Wo No Use For A Name lief, war gute Laune Programm

No Use For A Name machten ihr Ding herrlich. Die Musik versprühte gute Laune und man war positiver Dinge, wenn man ein Album der Band auf den Ohren hatte. Songs wie „Justified Black Eyes“ „Stunt Double“ oder auch „Dumb Reminders“ sorgten für gute Stimmung, trieben einen an und machten einen tristen Alltag immer wieder glorreich. Legendär ist „¡Leche con Carne!“ oder auch „Making Friends“. Insbesondere „Making Friends“ mit Chris Shiflett an der Gitarre sind Meilensteine, wenn es um Fun-Punk oder Skater-Punk geht. Der heutige Foo Fighters Gitarrist war zwischen 1995 und 1999 teil der Truppe, bevor er seine heutige Passion fand. Sei es drum, denn selbst nach „More Betterness!“ konnten die Herren überzeugen. „Hard Rock Bottom“, „Keep Them Confused“ und „The Feel Good Record Of The Year“ sollten folgen, bevor 2012 Tony Sly im Alter von 41 Jahren im Schlaf verstarb. No Use For A Name waren Geschichte!
No Use For A Name - Cover
Hits, Hits und nochmals Hits! Diese Band hat so viele gute Songs und diese sind hier zu finden!

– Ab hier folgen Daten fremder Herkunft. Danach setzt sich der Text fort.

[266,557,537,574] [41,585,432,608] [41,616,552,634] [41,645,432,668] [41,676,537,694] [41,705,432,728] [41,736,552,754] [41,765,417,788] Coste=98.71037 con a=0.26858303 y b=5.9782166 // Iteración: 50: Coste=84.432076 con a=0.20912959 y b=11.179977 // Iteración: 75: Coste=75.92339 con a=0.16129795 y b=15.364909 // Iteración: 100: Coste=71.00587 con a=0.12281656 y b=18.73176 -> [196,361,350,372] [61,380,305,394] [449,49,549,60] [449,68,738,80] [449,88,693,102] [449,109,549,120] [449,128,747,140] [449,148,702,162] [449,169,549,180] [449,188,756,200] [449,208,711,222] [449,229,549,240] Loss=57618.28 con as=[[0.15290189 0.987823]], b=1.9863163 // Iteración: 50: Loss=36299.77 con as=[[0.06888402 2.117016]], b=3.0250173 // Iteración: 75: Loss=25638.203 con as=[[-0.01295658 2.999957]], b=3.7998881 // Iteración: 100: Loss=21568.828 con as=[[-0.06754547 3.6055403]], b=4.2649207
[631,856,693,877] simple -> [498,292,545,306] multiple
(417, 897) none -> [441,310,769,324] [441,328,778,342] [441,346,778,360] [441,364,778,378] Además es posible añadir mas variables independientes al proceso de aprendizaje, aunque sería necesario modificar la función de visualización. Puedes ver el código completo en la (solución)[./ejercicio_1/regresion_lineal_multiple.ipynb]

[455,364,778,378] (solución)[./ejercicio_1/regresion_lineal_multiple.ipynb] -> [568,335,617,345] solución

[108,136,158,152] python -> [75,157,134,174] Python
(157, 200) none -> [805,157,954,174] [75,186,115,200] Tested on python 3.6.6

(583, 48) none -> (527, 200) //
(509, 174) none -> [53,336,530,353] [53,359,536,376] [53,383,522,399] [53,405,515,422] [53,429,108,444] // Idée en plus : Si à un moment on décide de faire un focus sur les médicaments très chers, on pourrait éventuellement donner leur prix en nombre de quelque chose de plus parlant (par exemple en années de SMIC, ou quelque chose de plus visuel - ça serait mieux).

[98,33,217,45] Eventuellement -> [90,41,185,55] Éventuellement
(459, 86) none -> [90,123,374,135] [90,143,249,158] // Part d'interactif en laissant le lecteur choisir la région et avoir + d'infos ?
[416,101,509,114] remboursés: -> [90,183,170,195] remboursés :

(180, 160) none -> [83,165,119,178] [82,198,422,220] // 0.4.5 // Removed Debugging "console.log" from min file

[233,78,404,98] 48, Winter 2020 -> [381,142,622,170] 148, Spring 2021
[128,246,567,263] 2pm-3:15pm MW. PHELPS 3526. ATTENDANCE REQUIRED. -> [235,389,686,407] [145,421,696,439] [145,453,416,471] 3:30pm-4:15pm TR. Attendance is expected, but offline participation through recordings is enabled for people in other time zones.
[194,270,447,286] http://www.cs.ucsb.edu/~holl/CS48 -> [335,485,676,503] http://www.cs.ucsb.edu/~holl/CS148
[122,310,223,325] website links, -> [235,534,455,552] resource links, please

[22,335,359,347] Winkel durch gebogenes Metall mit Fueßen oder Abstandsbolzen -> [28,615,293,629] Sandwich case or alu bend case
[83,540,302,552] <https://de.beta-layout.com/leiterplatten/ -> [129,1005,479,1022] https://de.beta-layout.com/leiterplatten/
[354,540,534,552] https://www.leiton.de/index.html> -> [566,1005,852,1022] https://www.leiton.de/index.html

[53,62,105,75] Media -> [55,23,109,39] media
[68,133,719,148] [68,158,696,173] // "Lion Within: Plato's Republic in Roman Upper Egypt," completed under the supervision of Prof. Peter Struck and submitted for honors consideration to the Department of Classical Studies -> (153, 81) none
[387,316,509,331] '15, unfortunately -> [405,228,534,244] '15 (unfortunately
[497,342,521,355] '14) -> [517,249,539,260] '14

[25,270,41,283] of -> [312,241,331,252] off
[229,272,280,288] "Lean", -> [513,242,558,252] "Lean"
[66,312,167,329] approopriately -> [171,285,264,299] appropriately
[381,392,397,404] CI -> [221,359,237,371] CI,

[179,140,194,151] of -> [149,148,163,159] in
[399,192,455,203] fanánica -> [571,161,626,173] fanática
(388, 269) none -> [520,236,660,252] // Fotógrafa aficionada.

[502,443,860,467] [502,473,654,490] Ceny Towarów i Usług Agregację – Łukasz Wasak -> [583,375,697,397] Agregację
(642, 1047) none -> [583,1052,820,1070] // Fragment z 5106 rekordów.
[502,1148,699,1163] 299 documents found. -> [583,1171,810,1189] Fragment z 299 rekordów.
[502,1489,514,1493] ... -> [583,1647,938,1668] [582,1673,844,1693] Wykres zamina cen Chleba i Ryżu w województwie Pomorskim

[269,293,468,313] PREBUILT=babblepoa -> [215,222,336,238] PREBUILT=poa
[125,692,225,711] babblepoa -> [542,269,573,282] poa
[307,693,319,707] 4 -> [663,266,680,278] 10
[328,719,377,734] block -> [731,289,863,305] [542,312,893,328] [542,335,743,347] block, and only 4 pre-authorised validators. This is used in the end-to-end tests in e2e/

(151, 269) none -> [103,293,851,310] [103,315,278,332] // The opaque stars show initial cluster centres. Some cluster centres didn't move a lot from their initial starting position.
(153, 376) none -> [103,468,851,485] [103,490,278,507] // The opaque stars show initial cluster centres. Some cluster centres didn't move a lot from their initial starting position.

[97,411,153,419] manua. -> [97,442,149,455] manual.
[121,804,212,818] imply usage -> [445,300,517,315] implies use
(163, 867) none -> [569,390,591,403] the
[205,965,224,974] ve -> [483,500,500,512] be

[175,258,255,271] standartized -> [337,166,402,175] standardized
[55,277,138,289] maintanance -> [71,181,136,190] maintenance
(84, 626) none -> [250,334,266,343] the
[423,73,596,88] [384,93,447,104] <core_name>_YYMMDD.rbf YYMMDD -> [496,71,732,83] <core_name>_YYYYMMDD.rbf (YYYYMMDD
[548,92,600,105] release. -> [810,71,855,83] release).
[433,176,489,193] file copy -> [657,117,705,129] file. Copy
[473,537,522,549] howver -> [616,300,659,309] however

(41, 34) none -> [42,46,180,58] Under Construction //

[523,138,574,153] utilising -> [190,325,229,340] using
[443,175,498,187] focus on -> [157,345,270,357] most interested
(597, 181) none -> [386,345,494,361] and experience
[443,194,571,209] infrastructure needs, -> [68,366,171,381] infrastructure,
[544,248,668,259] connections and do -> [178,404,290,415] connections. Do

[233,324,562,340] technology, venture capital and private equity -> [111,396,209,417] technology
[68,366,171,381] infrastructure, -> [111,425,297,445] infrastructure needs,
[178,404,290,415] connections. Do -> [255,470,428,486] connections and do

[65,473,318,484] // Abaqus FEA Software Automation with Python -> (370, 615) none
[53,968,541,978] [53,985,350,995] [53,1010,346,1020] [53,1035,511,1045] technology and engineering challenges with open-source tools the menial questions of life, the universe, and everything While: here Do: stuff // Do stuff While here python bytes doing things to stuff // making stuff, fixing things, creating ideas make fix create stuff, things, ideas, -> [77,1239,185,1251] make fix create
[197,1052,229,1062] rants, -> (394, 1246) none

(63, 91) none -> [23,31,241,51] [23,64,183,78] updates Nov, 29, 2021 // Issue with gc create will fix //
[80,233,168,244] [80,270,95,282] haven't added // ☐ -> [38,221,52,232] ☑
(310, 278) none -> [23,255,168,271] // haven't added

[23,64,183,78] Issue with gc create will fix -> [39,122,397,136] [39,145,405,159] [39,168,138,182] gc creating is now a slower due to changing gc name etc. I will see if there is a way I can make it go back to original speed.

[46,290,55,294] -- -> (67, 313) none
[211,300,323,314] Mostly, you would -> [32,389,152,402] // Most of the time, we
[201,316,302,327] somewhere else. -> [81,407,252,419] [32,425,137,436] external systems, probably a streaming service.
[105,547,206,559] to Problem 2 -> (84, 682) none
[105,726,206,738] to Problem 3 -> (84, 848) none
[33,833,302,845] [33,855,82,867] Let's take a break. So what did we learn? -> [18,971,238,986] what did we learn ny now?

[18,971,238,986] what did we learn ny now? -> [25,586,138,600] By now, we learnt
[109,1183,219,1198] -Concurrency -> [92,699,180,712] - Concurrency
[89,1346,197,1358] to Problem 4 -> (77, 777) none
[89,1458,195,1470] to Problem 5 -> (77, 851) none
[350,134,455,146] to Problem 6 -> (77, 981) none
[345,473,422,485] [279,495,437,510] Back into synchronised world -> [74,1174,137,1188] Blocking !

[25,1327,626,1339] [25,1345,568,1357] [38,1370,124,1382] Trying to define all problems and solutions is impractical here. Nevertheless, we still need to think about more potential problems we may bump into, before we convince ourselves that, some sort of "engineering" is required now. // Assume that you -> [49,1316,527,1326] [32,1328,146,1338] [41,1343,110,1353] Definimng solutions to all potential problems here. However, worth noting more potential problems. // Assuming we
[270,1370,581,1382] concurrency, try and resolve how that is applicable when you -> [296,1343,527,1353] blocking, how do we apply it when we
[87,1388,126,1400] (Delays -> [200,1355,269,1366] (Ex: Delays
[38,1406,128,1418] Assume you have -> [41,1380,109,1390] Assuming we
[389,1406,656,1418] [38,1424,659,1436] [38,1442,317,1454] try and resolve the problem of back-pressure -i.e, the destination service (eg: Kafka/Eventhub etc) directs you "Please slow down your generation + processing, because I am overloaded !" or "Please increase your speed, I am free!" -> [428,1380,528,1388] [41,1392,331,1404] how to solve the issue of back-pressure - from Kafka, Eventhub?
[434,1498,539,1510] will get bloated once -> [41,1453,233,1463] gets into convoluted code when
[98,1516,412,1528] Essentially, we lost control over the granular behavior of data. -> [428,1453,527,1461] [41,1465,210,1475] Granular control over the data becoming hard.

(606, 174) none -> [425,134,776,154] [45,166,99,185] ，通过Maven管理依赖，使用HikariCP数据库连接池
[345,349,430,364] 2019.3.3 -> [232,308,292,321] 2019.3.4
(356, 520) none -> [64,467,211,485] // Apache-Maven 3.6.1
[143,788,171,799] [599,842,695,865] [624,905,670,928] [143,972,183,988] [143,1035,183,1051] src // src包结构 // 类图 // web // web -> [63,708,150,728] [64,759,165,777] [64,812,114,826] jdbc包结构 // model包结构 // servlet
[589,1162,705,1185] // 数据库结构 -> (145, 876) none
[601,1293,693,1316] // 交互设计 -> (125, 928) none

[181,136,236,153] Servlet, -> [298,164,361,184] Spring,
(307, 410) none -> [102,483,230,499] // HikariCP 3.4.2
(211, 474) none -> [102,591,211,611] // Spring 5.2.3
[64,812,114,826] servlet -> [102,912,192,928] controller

Rarities Vol 2: The Original – ein ganz besonderes Album

Nun gibt es mit „Rarities Vol 2: The Originals“ ein best-Of der besonderen Art. 2017 legte das Label Fat Wreck schon eine „Best-Of“ vor, die quasi Cover-Songs umfasste. Nun quasi der Nachschlag mit „Rarities Vol.2: The Originals“, welcher die Hits der Band umfasst. 15 Songs insgesamt und ja mit all den Juwelen. Songs wie „International You Day“ kommen ebenfalls zum Vorschein wie „Dumb Reminders“. „Justified Black Eyes“, „Sara Fisher“ oder auch „Friends Of The Enemy“ fehlen natürlich auch nicht. Insgesamt eine wunderbare Zusammenstellung! Insbesondere der Umstand, dass nicht wenige Songs in der ursprünglichen Demo-Version vorgelegt werden, macht dieses Album zu einem ganz besonderen. Keine Sorge, wir sprechen nicht von Proberaum-Aufnahmen, sondern von alternativen und oft härteren Versionen bekannter Songs. Super Ding, welches ihr haben solltet. Unser Album der Woche bei EMP!